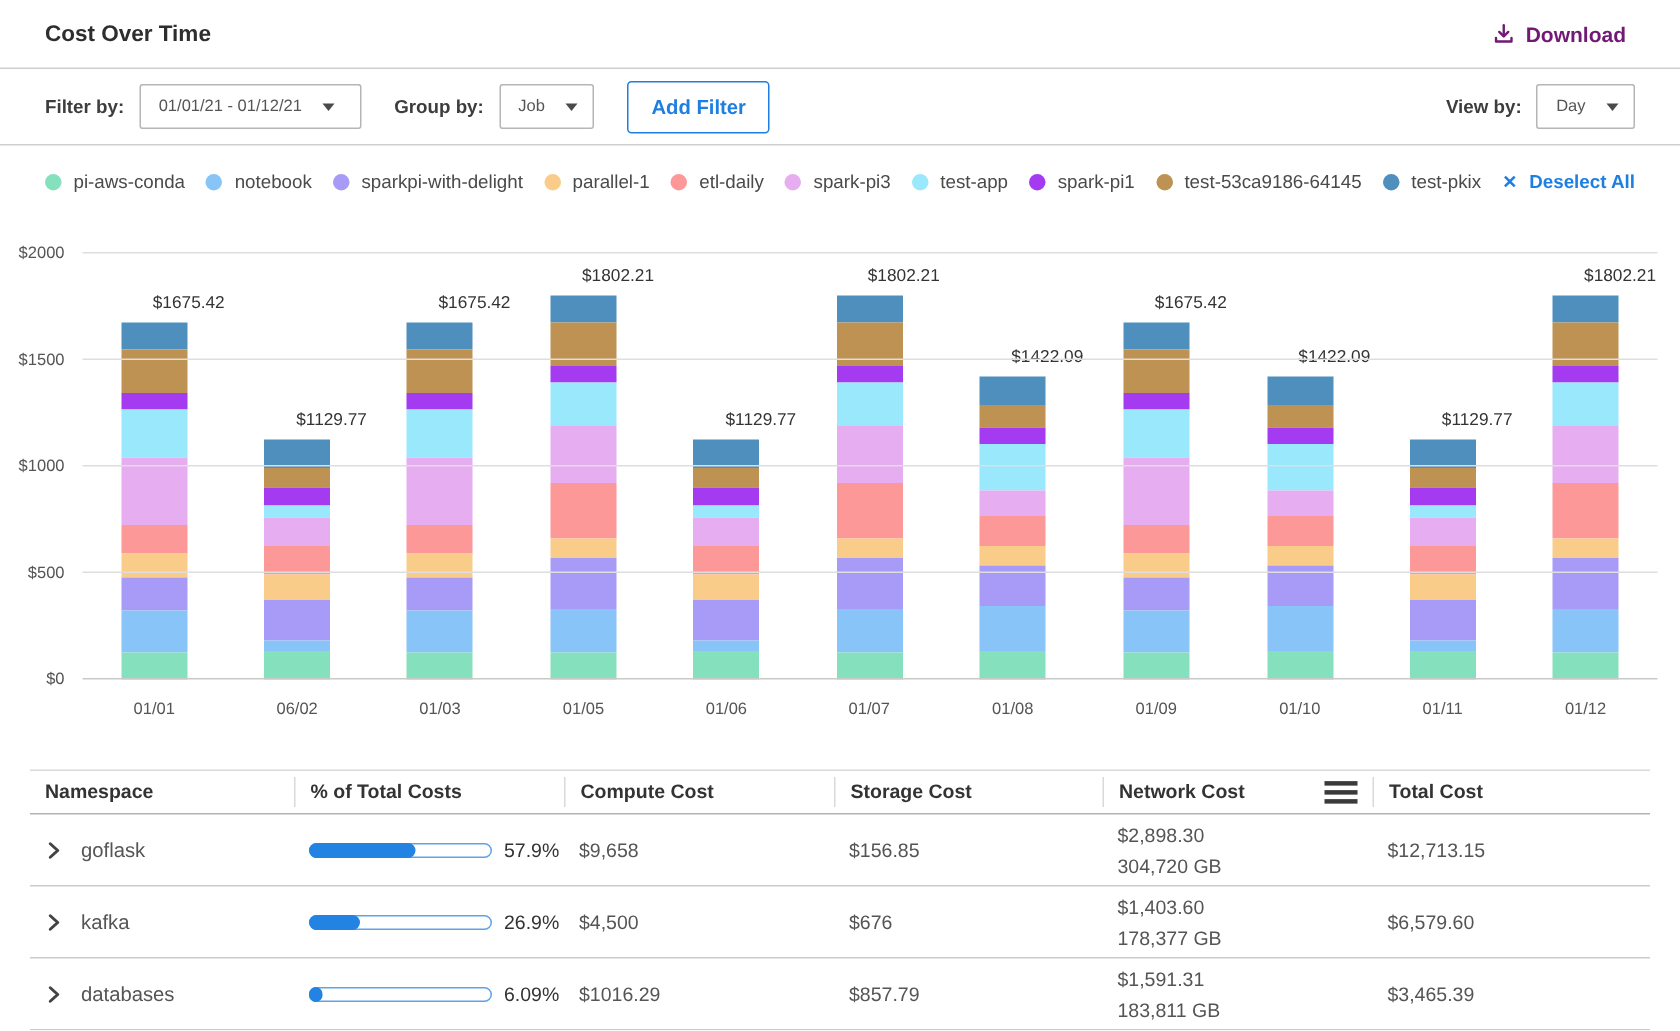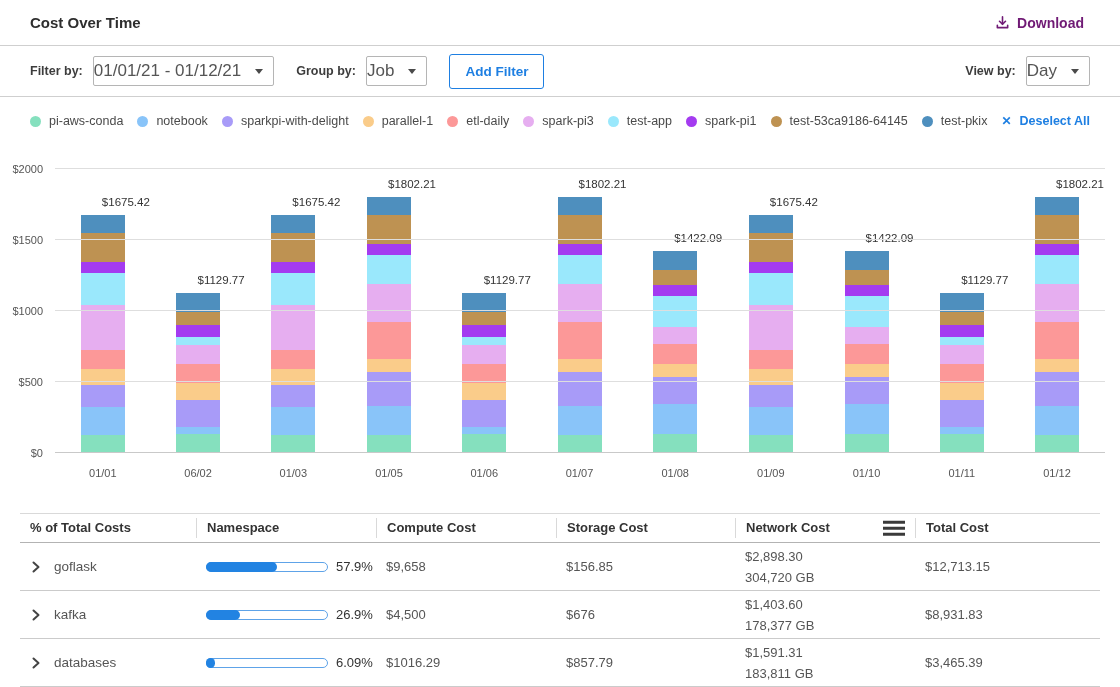--- a/index.html
+++ b/index.html
@@ -18,7 +18,7 @@
     border-bottom:1px solid #cfcfcf; }
   .fb-label { font-size:12.5px; font-weight:bold; color:#3d3d3d; margin-right:10px; white-space:nowrap; }
   .select { display:flex; align-items:center; gap:14px; border:1px solid #b5b5b5; border-radius:2px;
-    height:30px; padding:0 10px 0 0; font-size:17px; color:#555; background:#fff; cursor:pointer; white-space:nowrap; }
+    height:30px; padding:0 10px 0 12px; font-size:11px; color:#555; background:#fff; cursor:pointer; white-space:nowrap; }
   .caret { width:0; height:0; border-left:4.5px solid transparent; border-right:4.5px solid transparent;
     border-top:5px solid #4a4a4a; }
   .gap-lg { width:22px; }

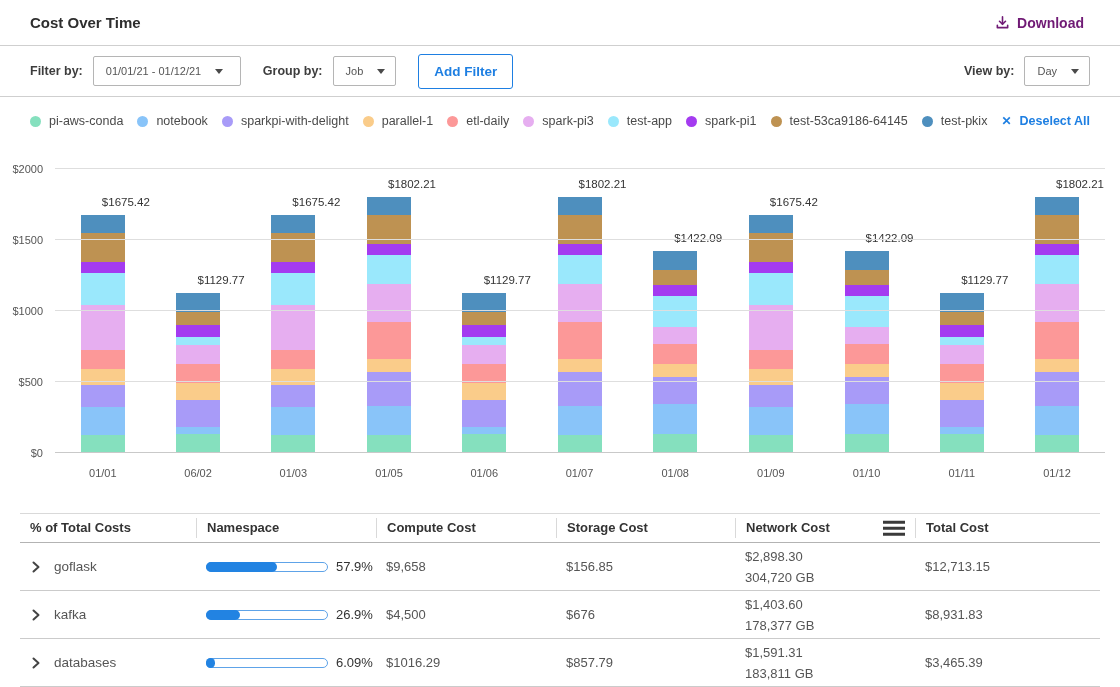--- a/index.html
+++ b/index.html
@@ -353,8 +353,8 @@
 
   <div class="table-section">
     <div class="thead" id="thead">
+        <div class="th">Namespace</div>
         <div class="th">% of Total Costs</div>
-        <div class="th">Namespace</div>
         <div class="th">Compute Cost</div>
         <div class="th">Storage Cost</div>
         <div class="th">Network  Cost<span class="hamburger">

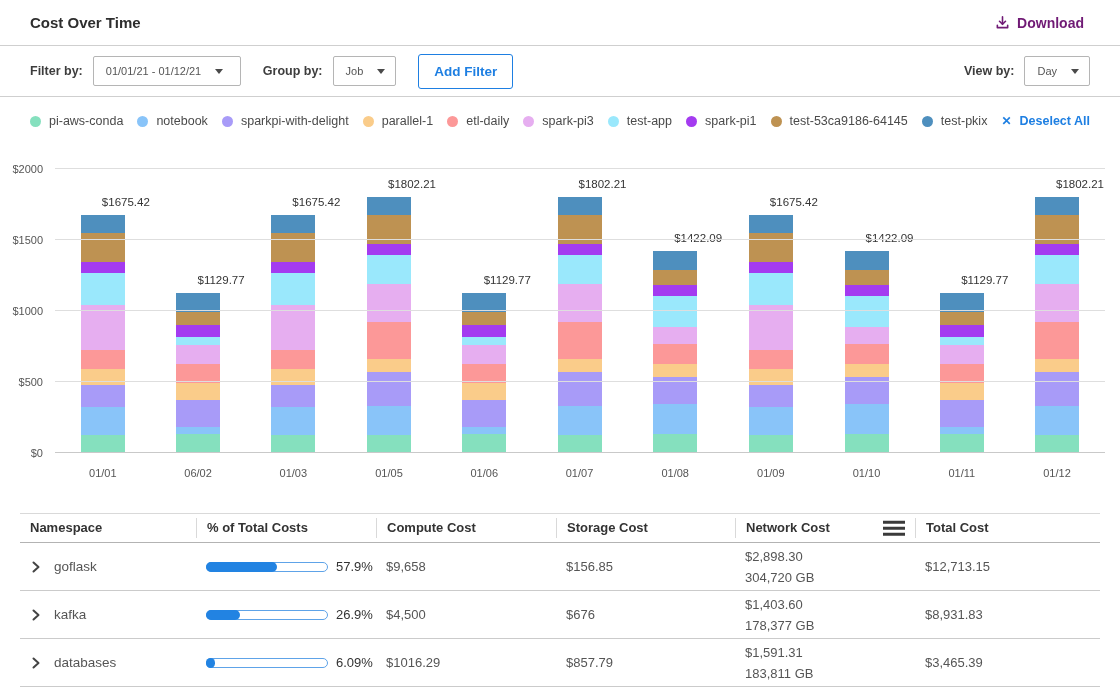--- a/index.html
+++ b/index.html
@@ -409,7 +409,7 @@
             <div>$1,403.60</div>
             <div>178,377 GB</div>
           </div>
-          <div class="td">$8,931.83</div>
+          <div class="td">$6,579.60</div>
         </div>
         <div class="t-row">
           <div class="td ns-cell">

------------------------------------------------

TASK REQUIREMENTS: Since the copy should hold text only, set down each record exactly and leave the pictures out.

ANSWER SECTION:
--- a/index.html
+++ b/index.html
@@ -18,7 +18,7 @@
     border-bottom:1px solid #cfcfcf; }
   .fb-label { font-size:12.5px; font-weight:bold; color:#3d3d3d; margin-right:10px; white-space:nowrap; }
   .select { display:flex; align-items:center; gap:14px; border:1px solid #b5b5b5; border-radius:2px;
-    height:30px; padding:0 10px 0 0; font-size:17px; color:#555; background:#fff; cursor:pointer; white-space:nowrap; }
+    height:30px; padding:0 10px 0 12px; font-size:11px; color:#555; background:#fff; cursor:pointer; white-space:nowrap; }
   .caret { width:0; height:0; border-left:4.5px solid transparent; border-right:4.5px solid transparent;
     border-top:5px solid #4a4a4a; }
   .gap-lg { width:22px; }

--- a/index.html
+++ b/index.html
@@ -353,8 +353,8 @@
 
   <div class="table-section">
     <div class="thead" id="thead">
+        <div class="th">Namespace</div>
         <div class="th">% of Total Costs</div>
-        <div class="th">Namespace</div>
         <div class="th">Compute Cost</div>
         <div class="th">Storage Cost</div>
         <div class="th">Network  Cost<span class="hamburger">

--- a/index.html
+++ b/index.html
@@ -409,7 +409,7 @@
             <div>$1,403.60</div>
             <div>178,377 GB</div>
           </div>
-          <div class="td">$8,931.83</div>
+          <div class="td">$6,579.60</div>
         </div>
         <div class="t-row">
           <div class="td ns-cell">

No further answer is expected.